[Collected data entries]
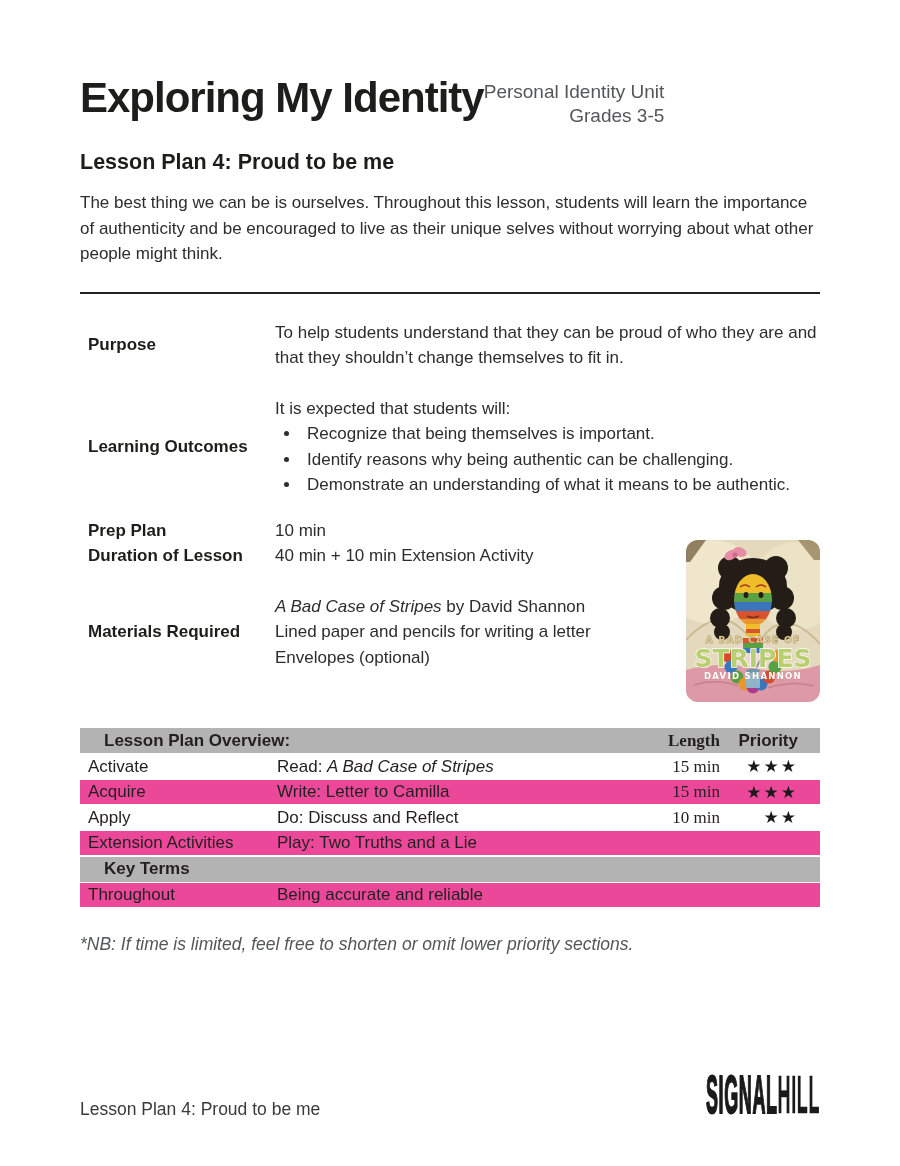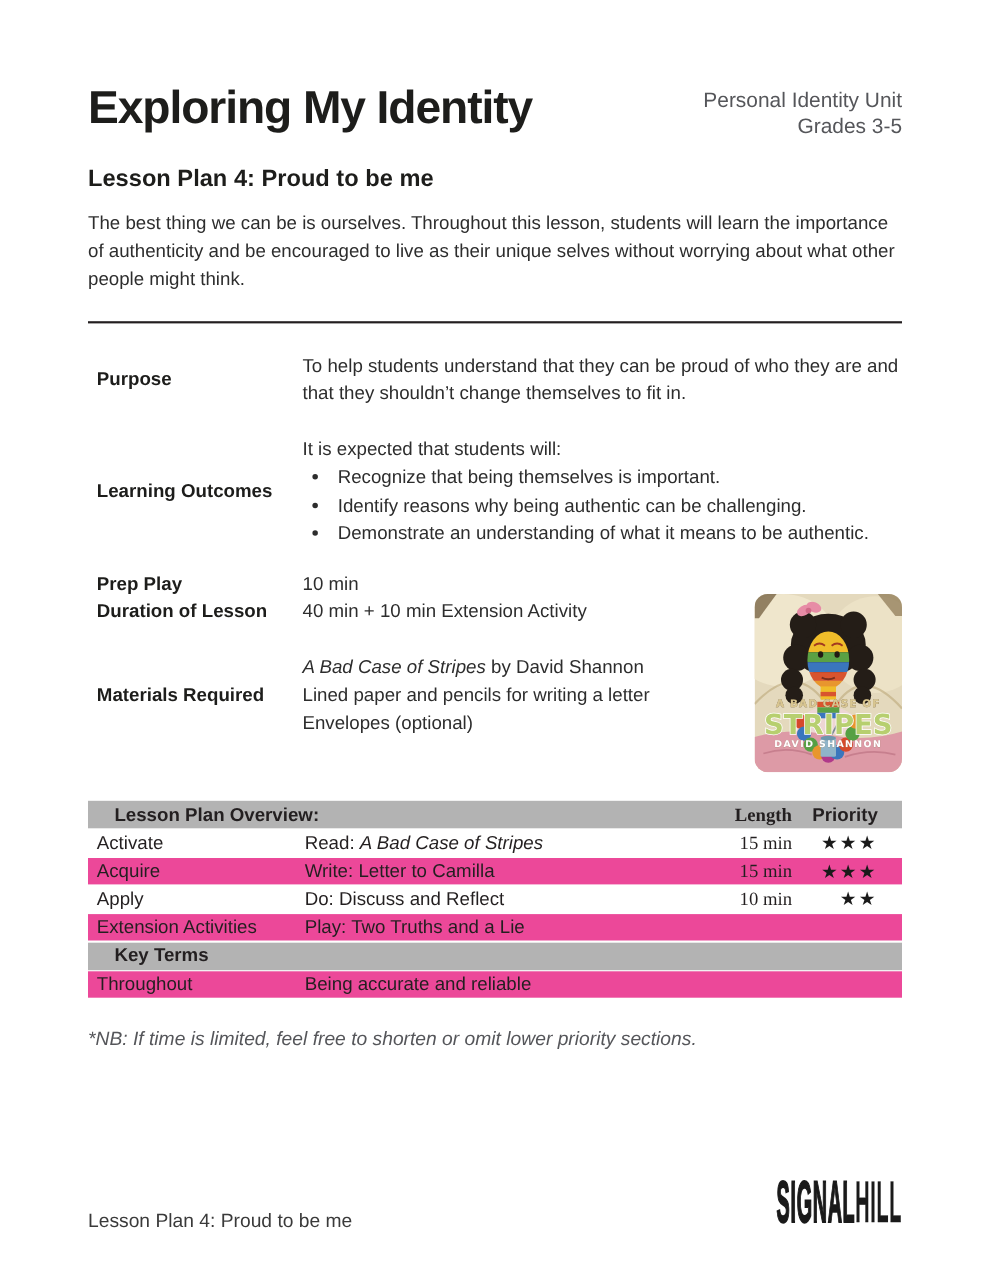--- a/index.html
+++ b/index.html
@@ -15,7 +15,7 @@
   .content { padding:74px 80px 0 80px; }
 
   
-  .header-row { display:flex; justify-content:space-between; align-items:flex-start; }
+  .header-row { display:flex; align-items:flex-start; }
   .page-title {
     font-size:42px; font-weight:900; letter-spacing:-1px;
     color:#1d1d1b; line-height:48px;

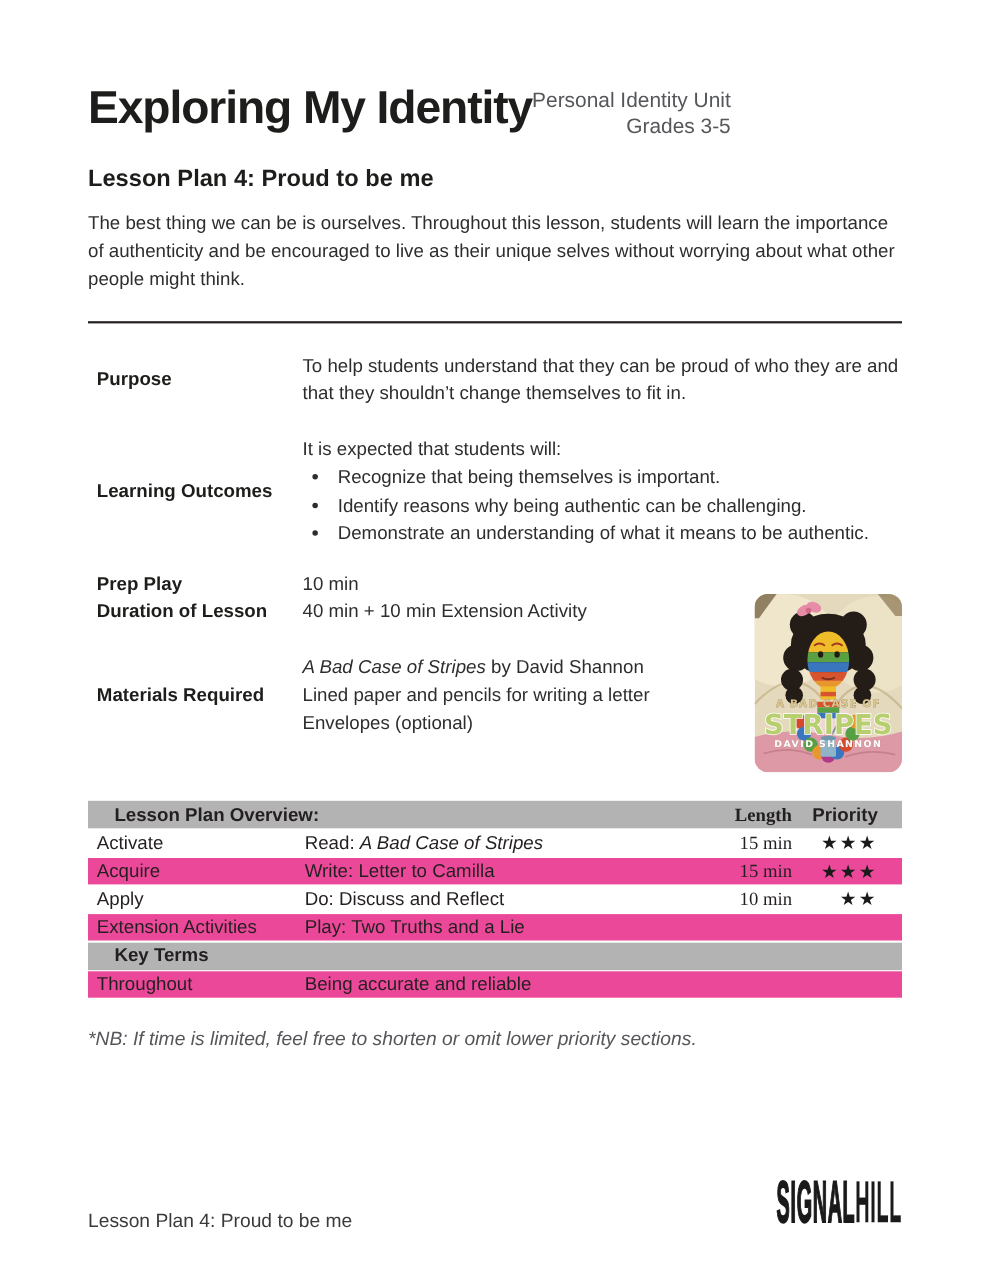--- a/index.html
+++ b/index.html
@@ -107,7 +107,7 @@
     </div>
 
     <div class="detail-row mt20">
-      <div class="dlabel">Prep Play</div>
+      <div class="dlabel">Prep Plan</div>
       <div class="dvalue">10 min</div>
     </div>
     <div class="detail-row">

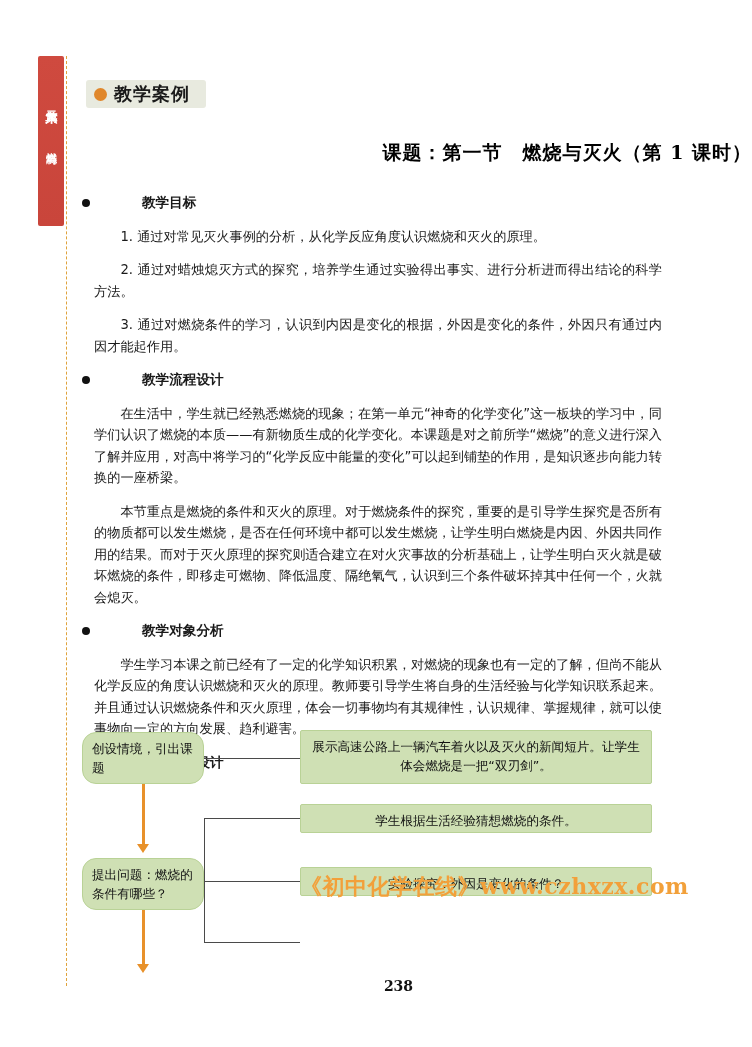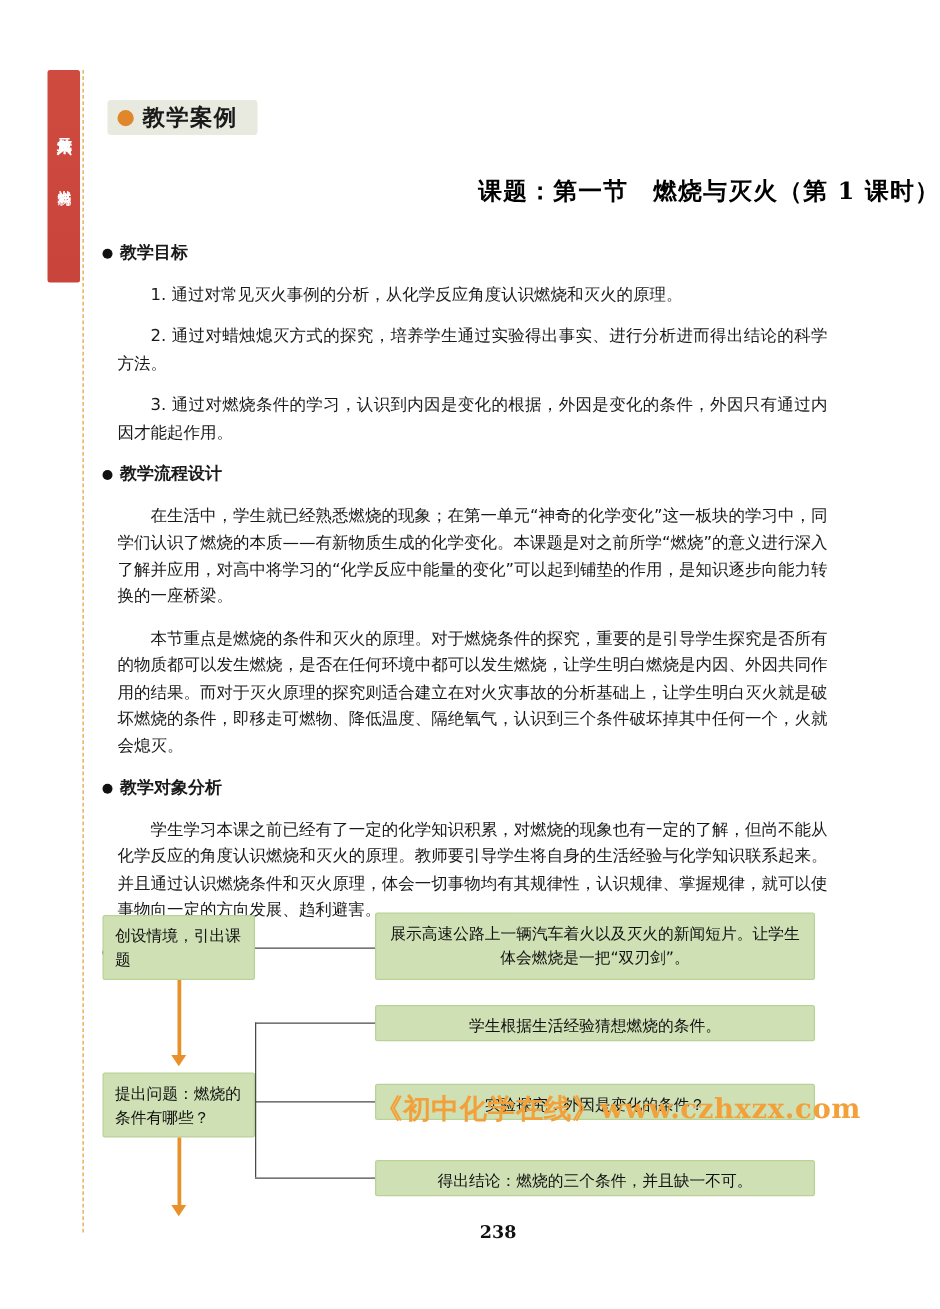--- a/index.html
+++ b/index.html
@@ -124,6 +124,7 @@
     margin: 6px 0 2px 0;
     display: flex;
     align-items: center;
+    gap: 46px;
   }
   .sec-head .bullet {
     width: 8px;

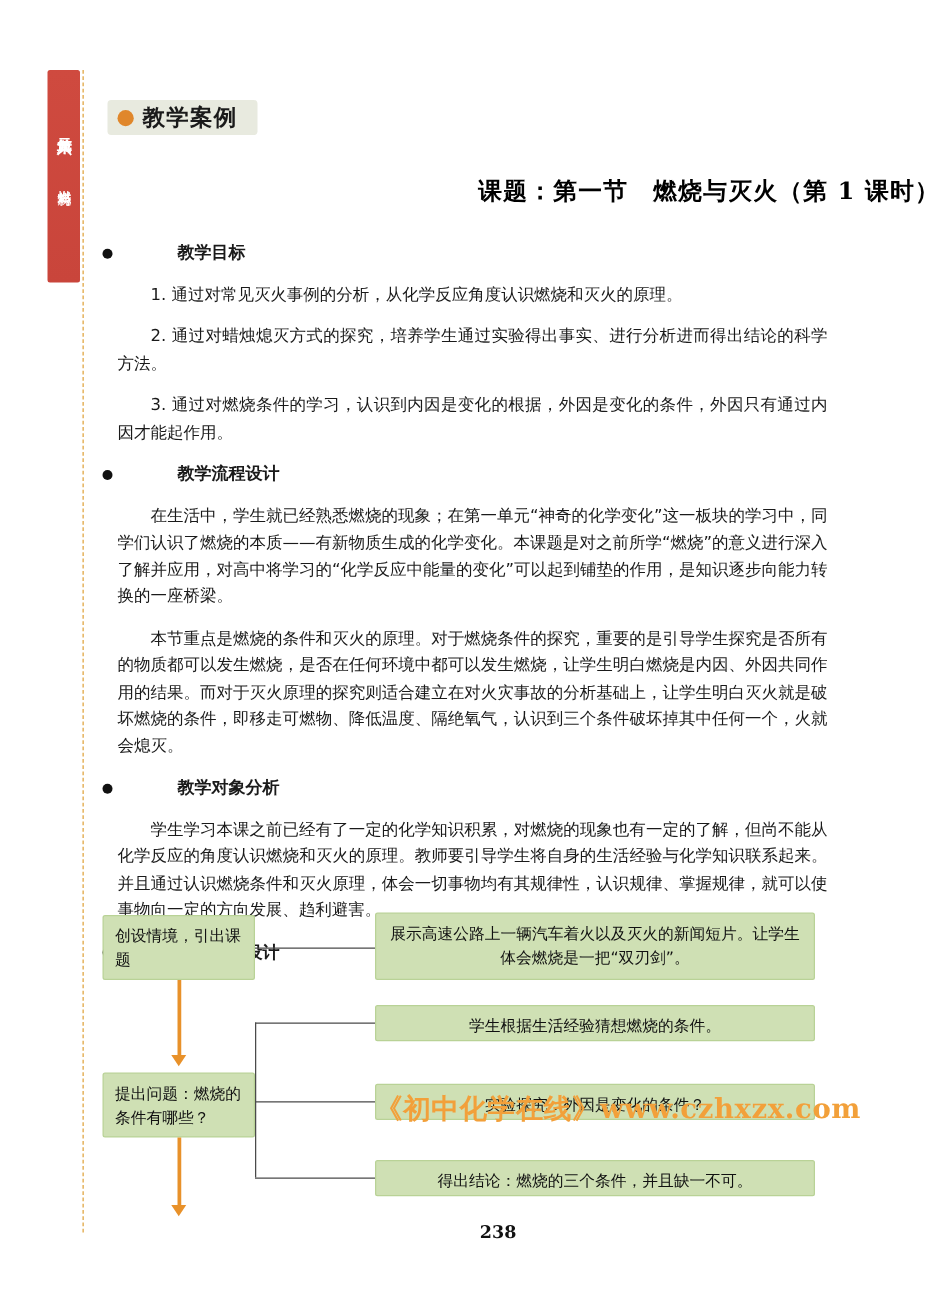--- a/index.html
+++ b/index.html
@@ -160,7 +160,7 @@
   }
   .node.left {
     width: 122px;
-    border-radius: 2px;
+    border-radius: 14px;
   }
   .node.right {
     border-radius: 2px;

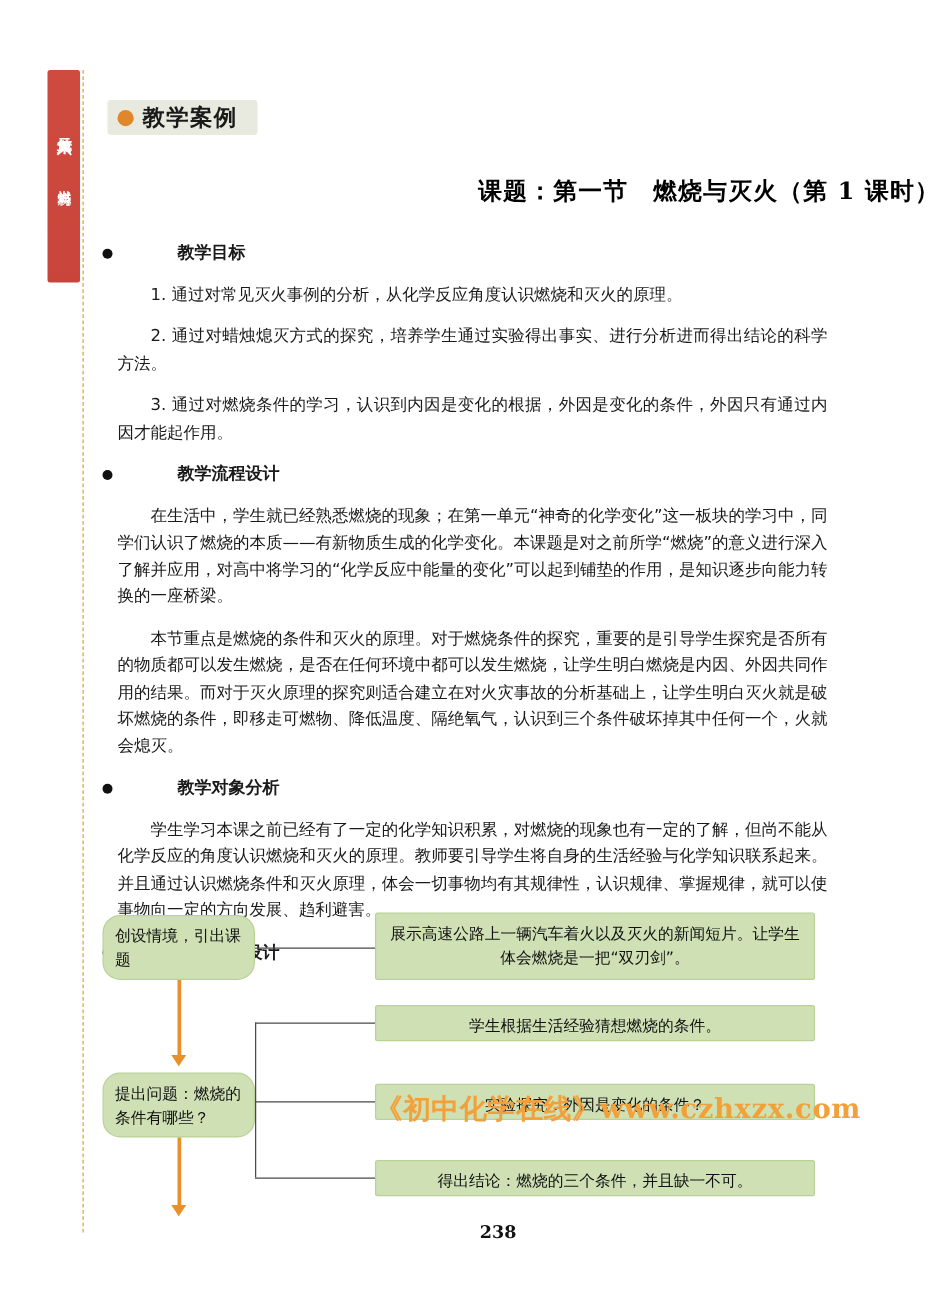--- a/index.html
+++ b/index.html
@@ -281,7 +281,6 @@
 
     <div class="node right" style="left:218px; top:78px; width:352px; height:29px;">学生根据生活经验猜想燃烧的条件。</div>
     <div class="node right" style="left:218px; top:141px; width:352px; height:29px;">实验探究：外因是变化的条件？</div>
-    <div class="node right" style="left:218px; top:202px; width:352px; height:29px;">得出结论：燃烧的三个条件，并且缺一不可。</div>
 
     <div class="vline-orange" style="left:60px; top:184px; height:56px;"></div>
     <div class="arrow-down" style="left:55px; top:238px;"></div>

▸ ACTIVITY:
Please give the data again in full, exactly as written, but without any images.

▸ EXPECTED ANSWER:
--- a/index.html
+++ b/index.html
@@ -15,7 +15,7 @@
   .content { padding:74px 80px 0 80px; }
 
   
-  .header-row { display:flex; justify-content:space-between; align-items:flex-start; }
+  .header-row { display:flex; align-items:flex-start; }
   .page-title {
     font-size:42px; font-weight:900; letter-spacing:-1px;
     color:#1d1d1b; line-height:48px;

--- a/index.html
+++ b/index.html
@@ -107,7 +107,7 @@
     </div>
 
     <div class="detail-row mt20">
-      <div class="dlabel">Prep Play</div>
+      <div class="dlabel">Prep Plan</div>
       <div class="dvalue">10 min</div>
     </div>
     <div class="detail-row">

--- a/index.html
+++ b/index.html
@@ -124,6 +124,7 @@
     margin: 6px 0 2px 0;
     display: flex;
     align-items: center;
+    gap: 46px;
   }
   .sec-head .bullet {
     width: 8px;

--- a/index.html
+++ b/index.html
@@ -160,7 +160,7 @@
   }
   .node.left {
     width: 122px;
-    border-radius: 2px;
+    border-radius: 14px;
   }
   .node.right {
     border-radius: 2px;

--- a/index.html
+++ b/index.html
@@ -281,7 +281,6 @@
 
     <div class="node right" style="left:218px; top:78px; width:352px; height:29px;">学生根据生活经验猜想燃烧的条件。</div>
     <div class="node right" style="left:218px; top:141px; width:352px; height:29px;">实验探究：外因是变化的条件？</div>
-    <div class="node right" style="left:218px; top:202px; width:352px; height:29px;">得出结论：燃烧的三个条件，并且缺一不可。</div>
 
     <div class="vline-orange" style="left:60px; top:184px; height:56px;"></div>
     <div class="arrow-down" style="left:55px; top:238px;"></div>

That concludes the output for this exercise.